Chemosensors for selective detection of various biologically and environmentally relevant metal ions have recently attracted great attention. The widespread use of aluminum in food additives, aluminum-based pharmaceuticals, and storage/cooking utensils often exposes people to aluminum ions. In addition, frequent use of aluminum foil, vessels, and trays for convenience results in moderate increases in the Al3+ concentration in food. After absorption, aluminum ions would be distributed to all tissues in humans and animals and eventually accumulate in the bone. The iron binding protein is known to be the main carrier of Al3+ in plasma, and Al3+ can enter the brain and reach the placenta and fetus. Aluminum ions may stay for a very long time in various organs and tissues before being excreted through the urine. In addition, aluminum ions have been implicated as a causative factor of Alzheimer’s disease and associated with damage to the central nervous system in humans. Although trace amounts of aluminum ions are present in the drinking water, low-dose chronic exposure to the ions may cause Alzheimer’s disease possibly due to accumulation of oxidative damage induced by the ions. Sensitive bioimaging of Al3+ in the cell is a prerequisite for understanding the underlying mechanism about how aluminum ions cause aluminum-induced human diseases including Alzheimer’s disease.Thus, detection of Al3+ is important to control the concentration levels in the biosphere and minimize direct affects on human health.

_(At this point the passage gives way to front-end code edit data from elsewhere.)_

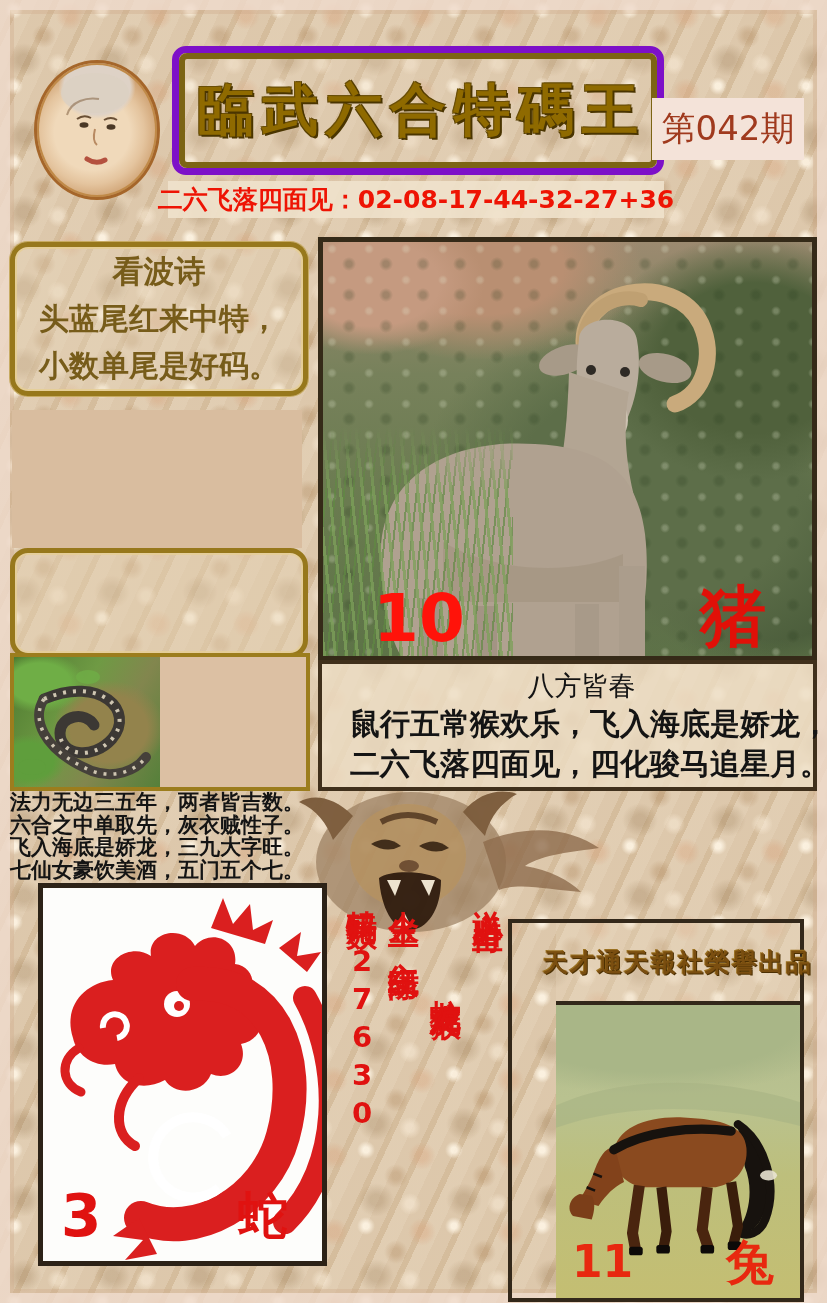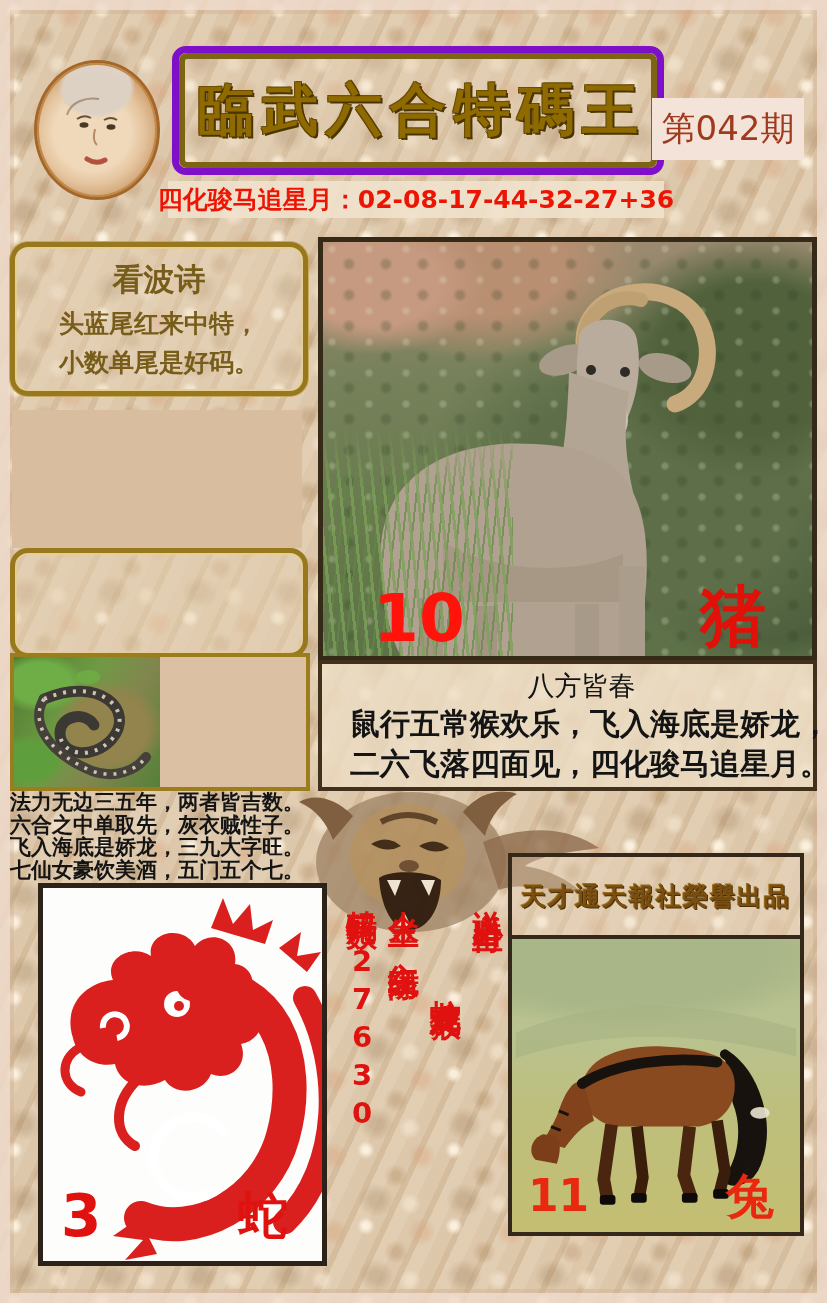"四化骏马追星月：" span { text: 四化骏马追星月 -> 二六飞落四面见 }
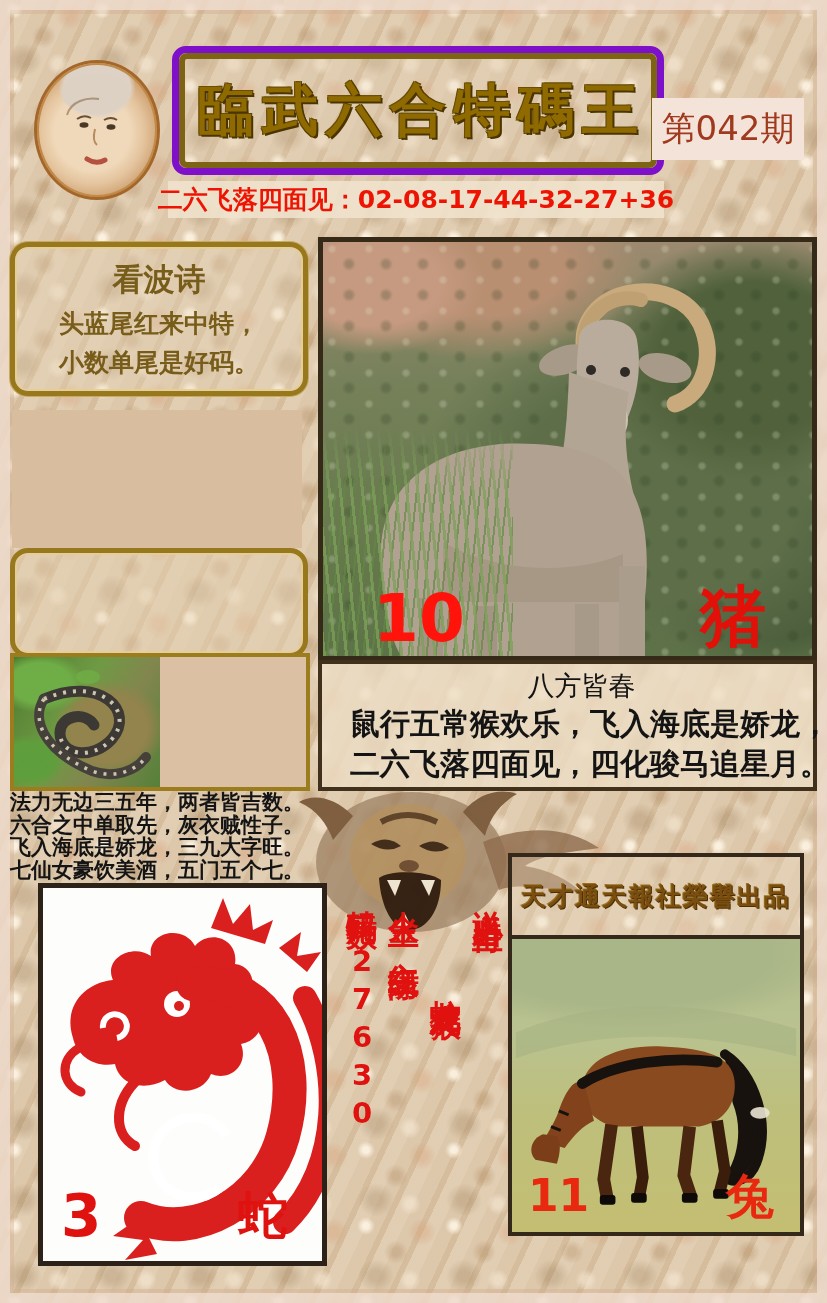"头蓝尾红来中特，" .wave-line { font-size: 25px -> 30px }
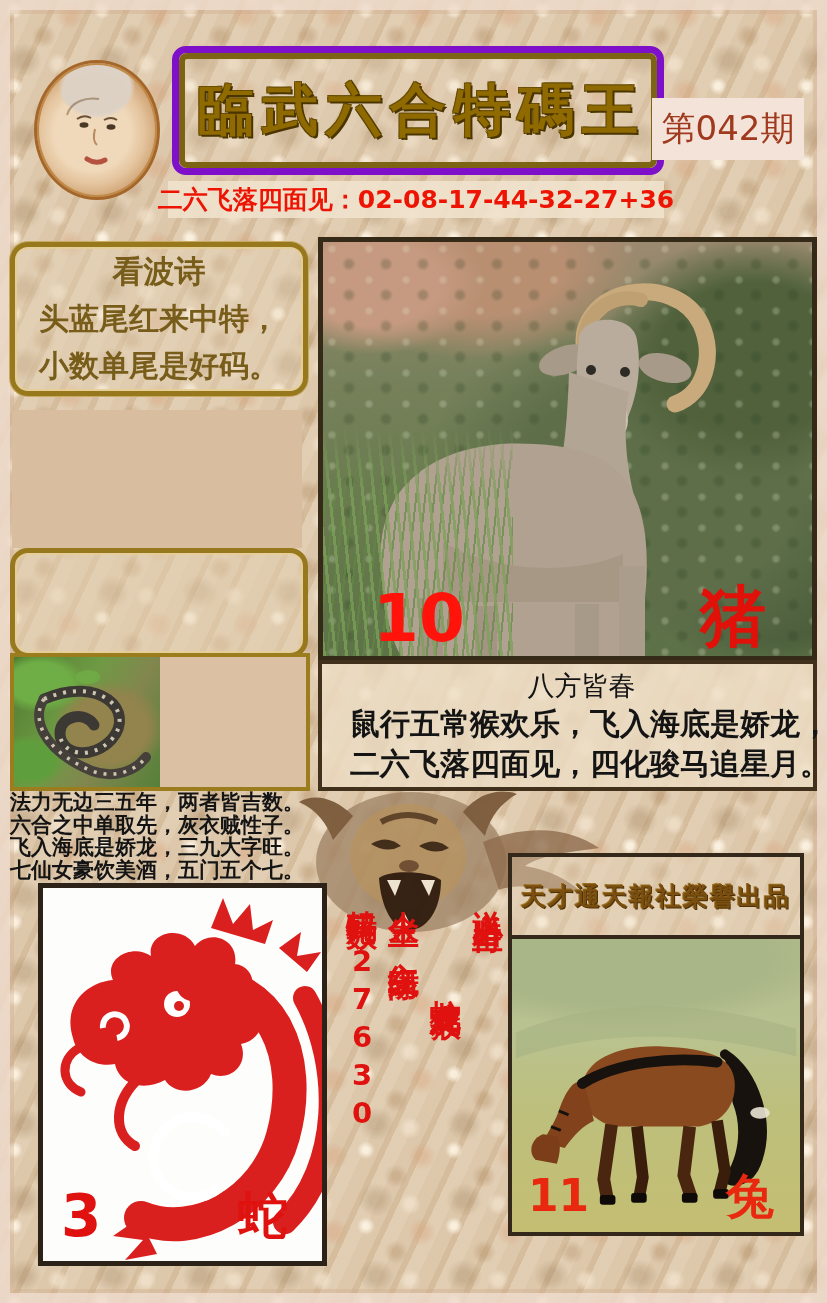"天才通天報社榮譽出品" .pub-box { padding-left: none -> 44px; top: 853px -> 919px }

In recent years, fluorescent chemosensors have attracted significant interest because of their potential use in medicinal and environmental research. The most commonly employed method used for chemosensor detection is the development of probe molecules that consist of a photon interaction site as a fluorophore and a metal binding site. In the presence of specific metal ions, the fluorophore–receptor communication gets turned on as a result of the binding of the metal ions at the receptor site. Until recently, only a few fluorescent chemosensors have been developed for detection of Al3+.Most fluorescent sensors for Al3+ have good selectivity, but this approach has several disadvantages including complicated synthetic procedures and poor water solubility. Meanwhile, some Schiff base compounds coordinated to metal ions were reported to have antitumor and antioxidative activities. Although many Schiff base derivatives incorporating a fluorescent moiety have been used to detect various metal ions, Schiff base-type Al3+ chemosensors are very rare and no examples of water-soluble devices as well as sensors that can be used for cell imaging have been developed. Possible utilization of PSI (o-phenolsalicylimine) as intracellular sensors of Al3+ was also examined by confocal fluorescence microscopy.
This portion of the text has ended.